1. Field of the Invention
The invention relates to an anti-oxidative agent for molten metal, a method of preparing the same, and use thereof.
2. Description of the Related Art
In industrial production, it is common to melt a metal or an alloy so as to bind to or attach to another. However, most metals will be oxidized at presence of oxygen, such as the formation of iron rust. At high temperature, particularly at molten state, the oxidation of the metal or the alloy is very intense, resulting in oxide accumulation. Furthermore, in order to attach to another metal, the molten metal should flow circularly, which, on the one hand, accelerates the oxidation, on the other hand, brings the oxides and oxygen into the inside of the liquid metal. Thus, the oxidation further occurs inside the liquid metal and more and more metal dross containing the metal is produced, emerges, and accumulates. The metal dross inhibits the flow of the liquid metal or even overflows, which is dangerous and contaminates the equipment. Additionally, the metal dross cannot attach to metals and thereby must be removed. After removal of the metal dross, the height of the liquid metal surface decreases, the materials are not sufficient, so the addition of extra metal is required.
Therefore, in order to prevent the oxidation of the molten metal, anti-oxidative treatment is required. Conventional methods for anti-oxidation include reducing with a reductant, reducing with a reduction machine, and oxidation prevention with nitrogen, among which reducing with a reductant is common The practical reductants include a reducing powder, a reducing metal, and a viscous colloidal agent.
The working mode of the reducing powder is to apply the powder to the surface of the liquid metal, but the method has the following disadvantages:                a) powdery reductant is inconvenient in practice, particularly for a molten metal having a large surface area, it is not easy to spray uniformly;        b) powdery reductant is prone to be easily ejected away from the molten metal, resulting in pollution and material waste;        c) powdery agents are generally acids, bases, or salts which will react with additives upon mixing with the molten metal, resulting in a large amount of smoke, which is very difficult to remove with conventional ventilation systems; and        d) as mentioned above, powdery agents are generally acids, bases, or salts, which do a great harm to human, equipment, and environment.        
The working protocol for reducing a metal includes adding high purity of active substance (for example, a reducing powder) to a metal, cooling, preparing metal particle (or metal section), and adding the metal particle to a molten metal, but the method has the following disadvantages:                a) the preparation of reducing metal involves in a complicated process, resulting in a high cost;        b) prior to use, the reducing metal needs melting, which takes a long time, and the molten reducing metal is not easy to spread;        c) the alloy having the reducing metal is not absolutely the same as the target alloy to be protected, so the addition of the alloy having the reducing metal may destroy the metal proportion of the target alloy; and        d) the addition amount of the reducing metal should be accurate, which is difficult to control; excess reducing metal results in waste, increases the tension of the molten alloy, and decreases the adhesion.        

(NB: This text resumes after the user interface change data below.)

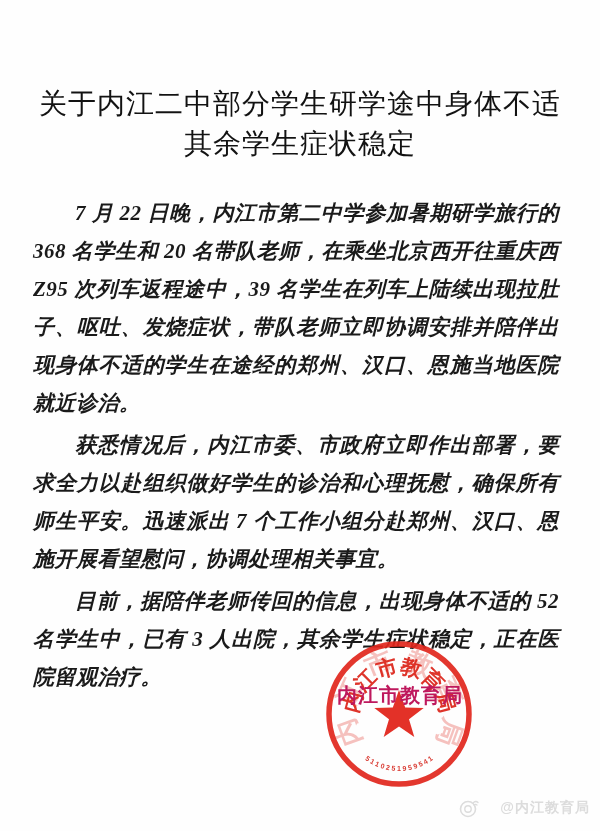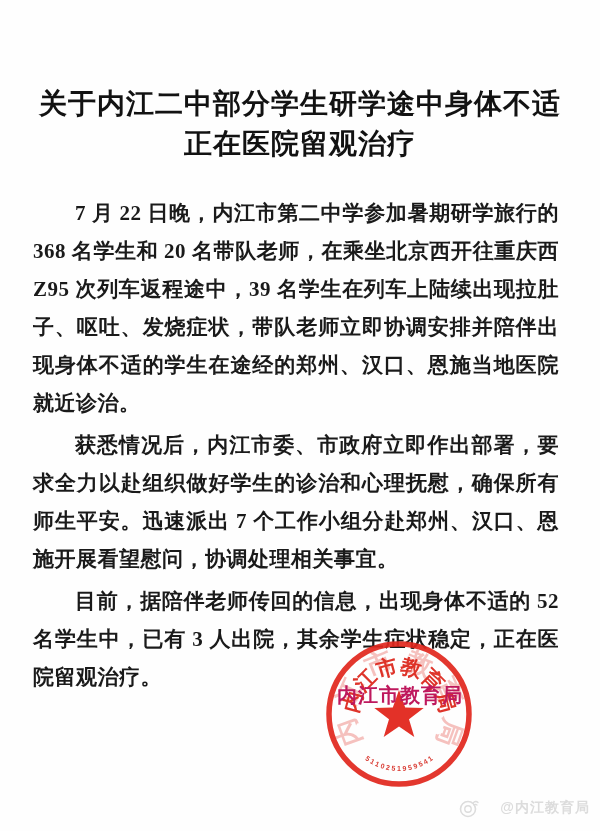"关于内江二中部分学生研学途中身体不适" .title { font-weight: bold -> normal }
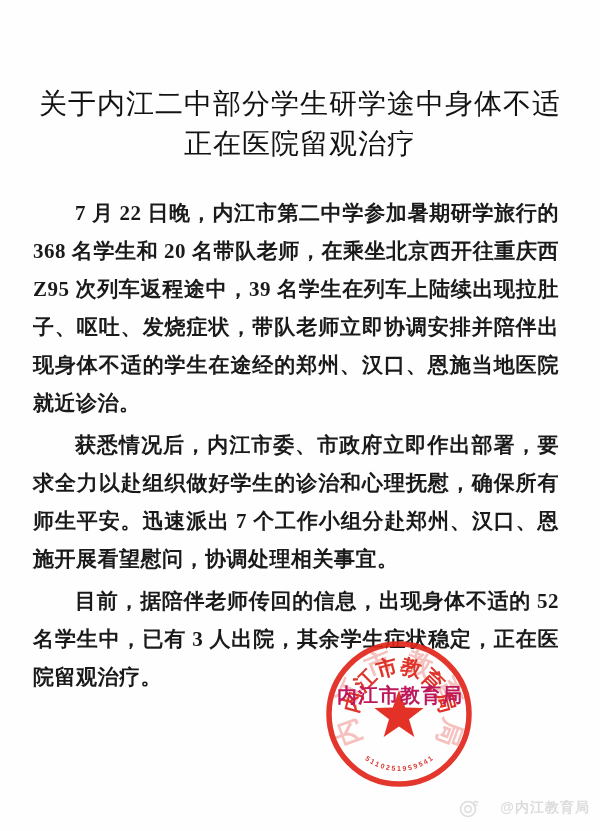"正在医院留观治疗" div { text: 正在医院留观治疗 -> 其余学生症状稳定 }
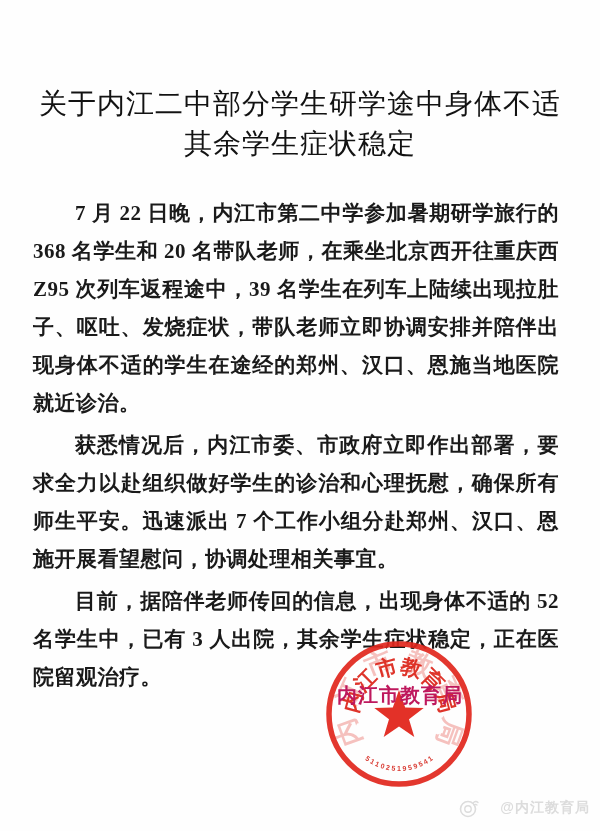"7 月 22 日晚，内江市第二中学参加暑期研学旅行的 368" .body-text p { font-style: none -> italic }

The working mode of the viscous colloidal agent includes adding an active substance to a viscous liquid, mixing, adding the mixture to a molten metal, and stirring so as to spread on the surface to form a protective membrane, but the method has the following disadvantages:                a) the spread is slow and needs strong stirring; and        b) the viscous colloidal agent has strong adhesion and is prone to adhere to the molten metal and the equipment, resulting in contamination, blocking, and destruction.